## What you are asked to do
Make an exact copy of the entries below, with all images left out.

## Working data
======
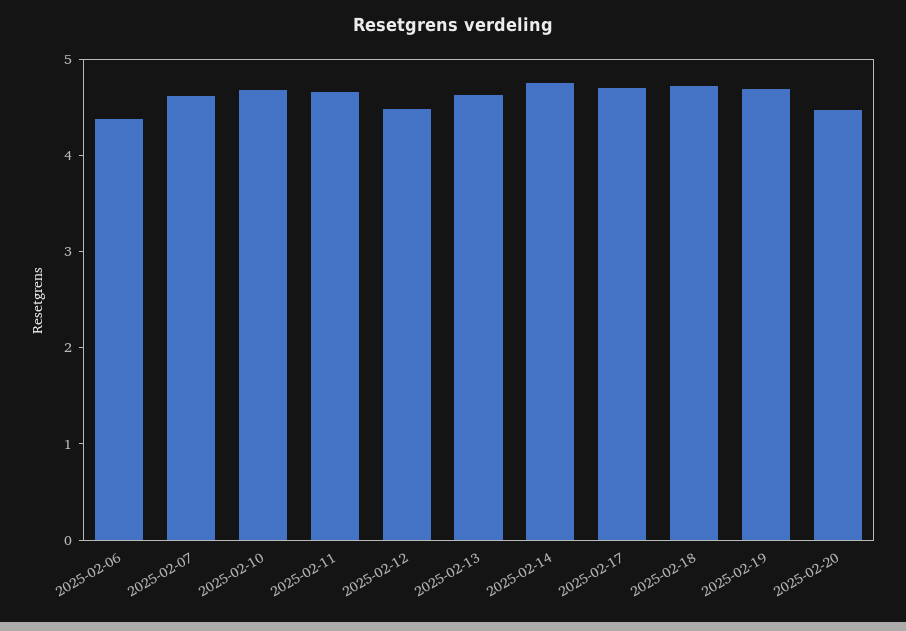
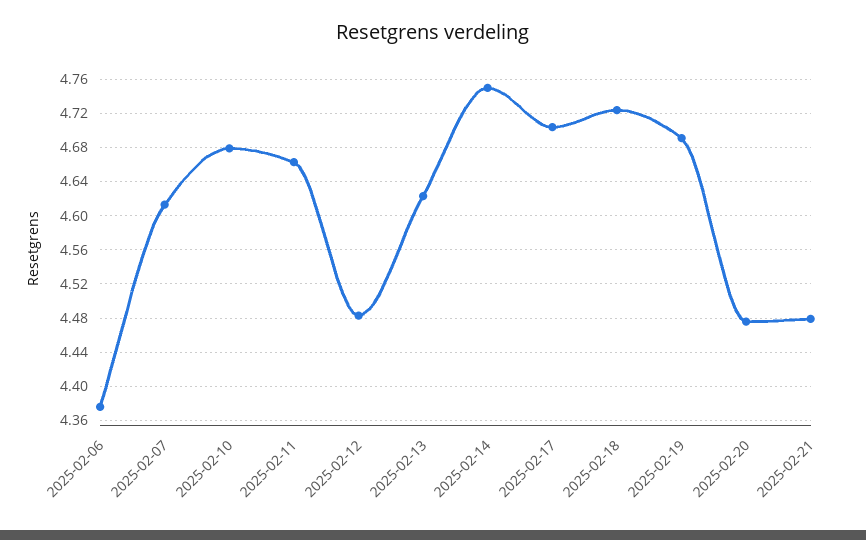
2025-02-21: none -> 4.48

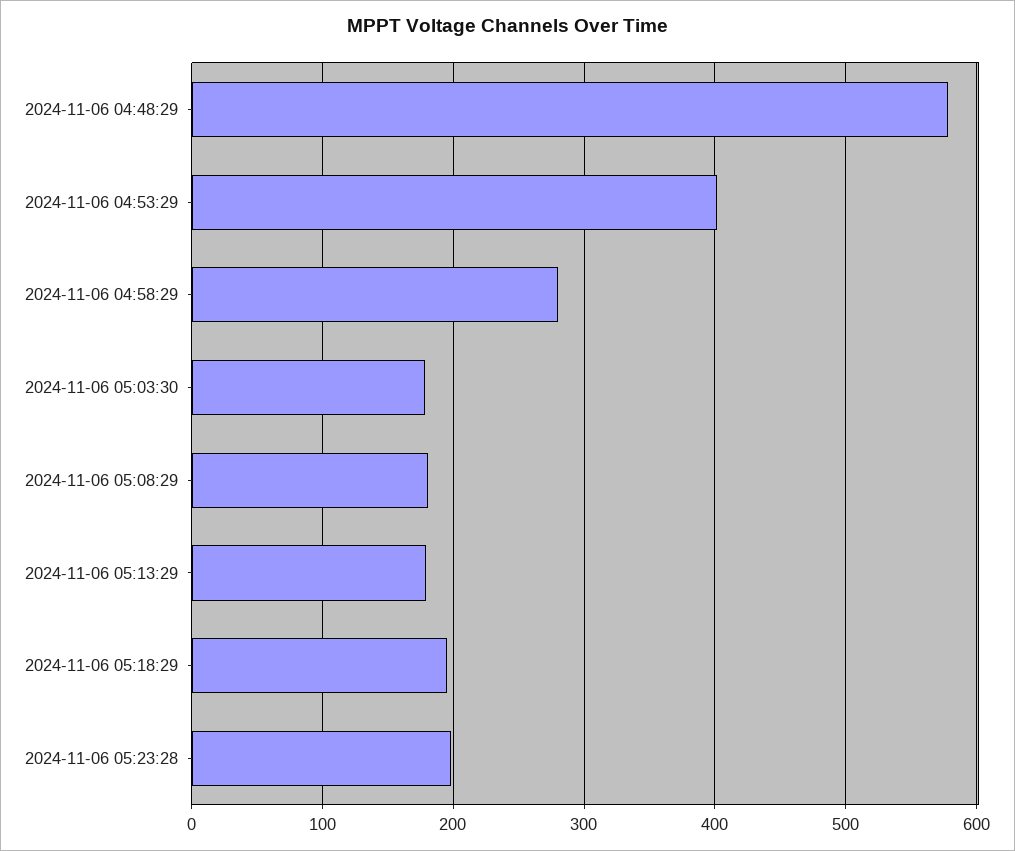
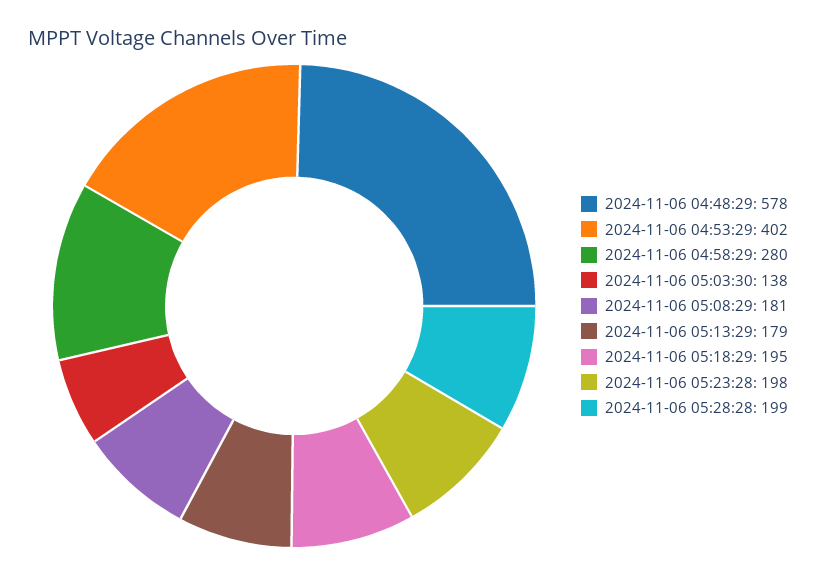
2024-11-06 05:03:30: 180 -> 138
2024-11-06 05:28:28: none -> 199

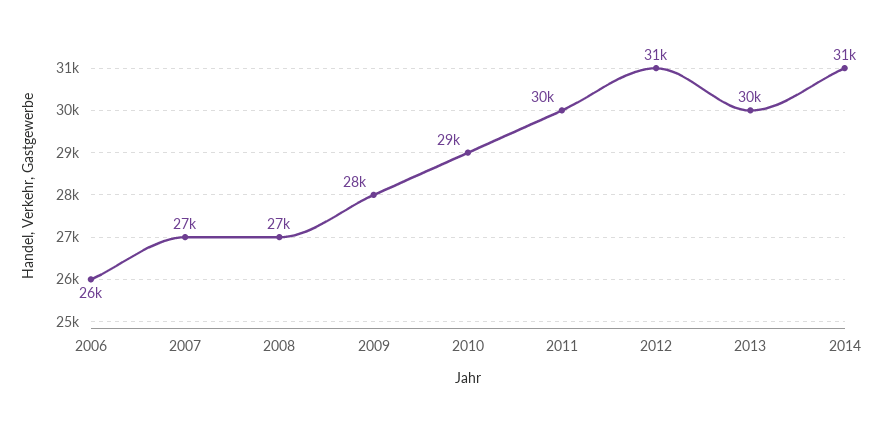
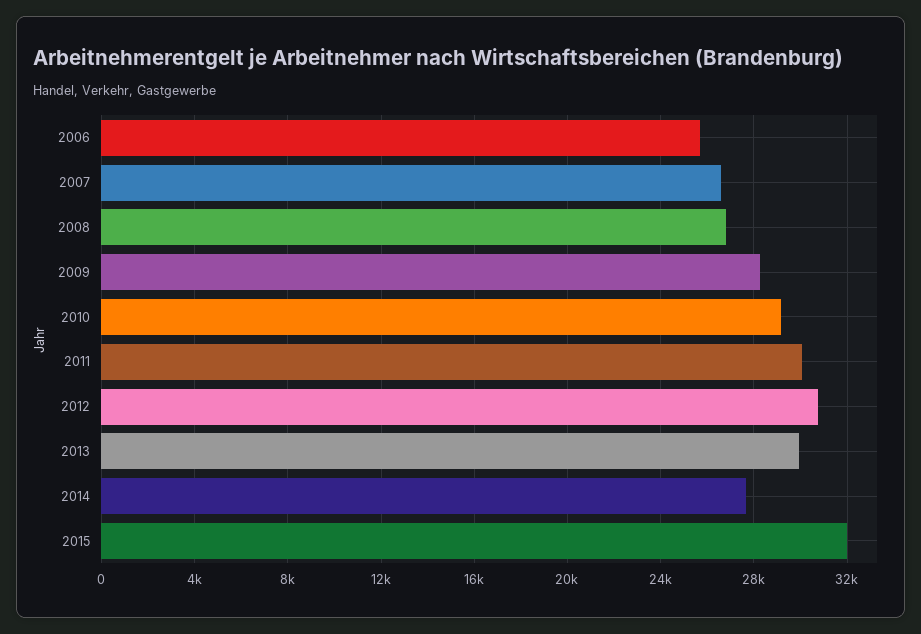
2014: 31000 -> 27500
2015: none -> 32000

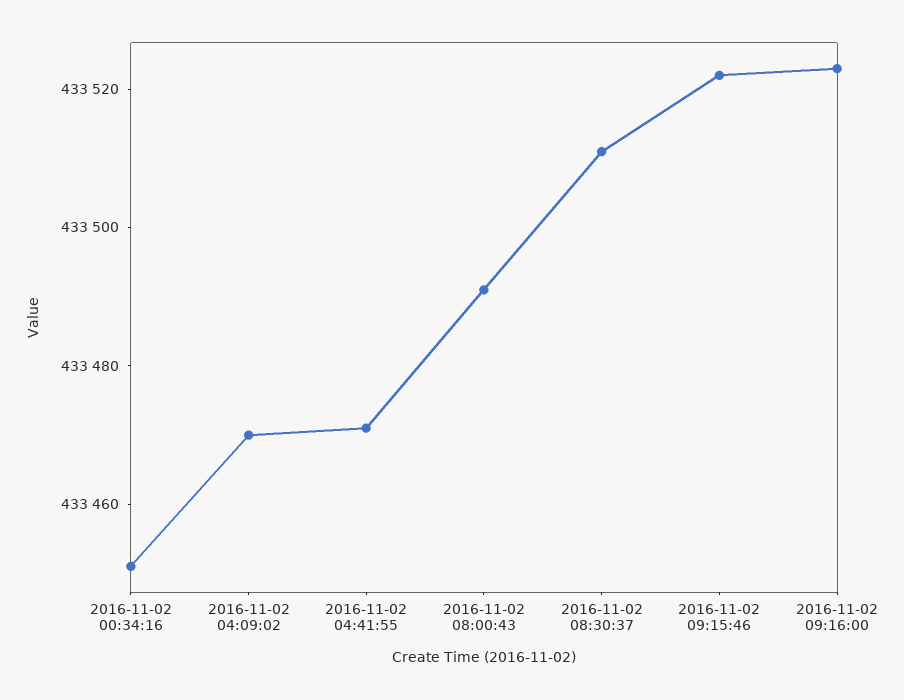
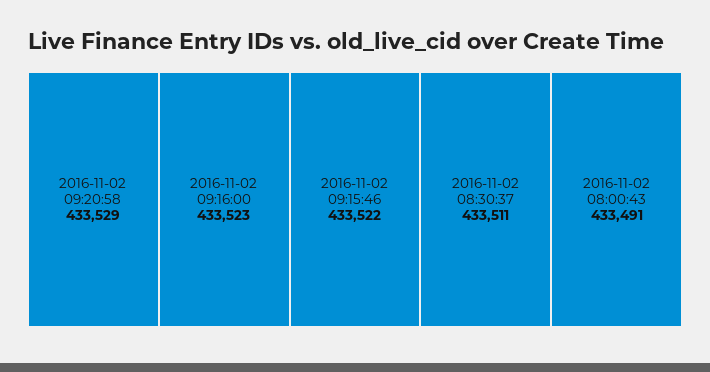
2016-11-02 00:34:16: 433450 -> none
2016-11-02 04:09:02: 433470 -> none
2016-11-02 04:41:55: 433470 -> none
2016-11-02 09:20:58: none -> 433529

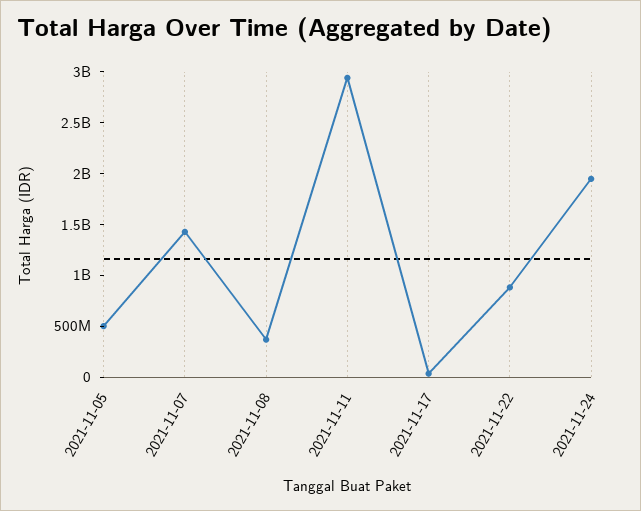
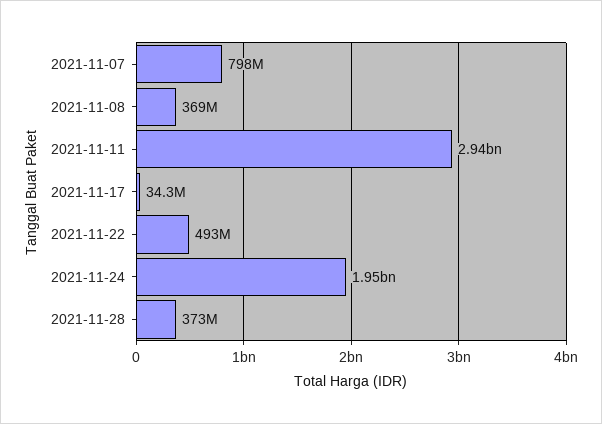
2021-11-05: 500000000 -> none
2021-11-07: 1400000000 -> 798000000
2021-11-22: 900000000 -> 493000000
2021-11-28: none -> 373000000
======
## Answer
2025-02-21: none -> 4.48

2024-11-06 05:03:30: 180 -> 138
2024-11-06 05:28:28: none -> 199

2014: 31000 -> 27500
2015: none -> 32000

2016-11-02 00:34:16: 433450 -> none
2016-11-02 04:09:02: 433470 -> none
2016-11-02 04:41:55: 433470 -> none
2016-11-02 09:20:58: none -> 433529

2021-11-05: 500000000 -> none
2021-11-07: 1400000000 -> 798000000
2021-11-22: 900000000 -> 493000000
2021-11-28: none -> 373000000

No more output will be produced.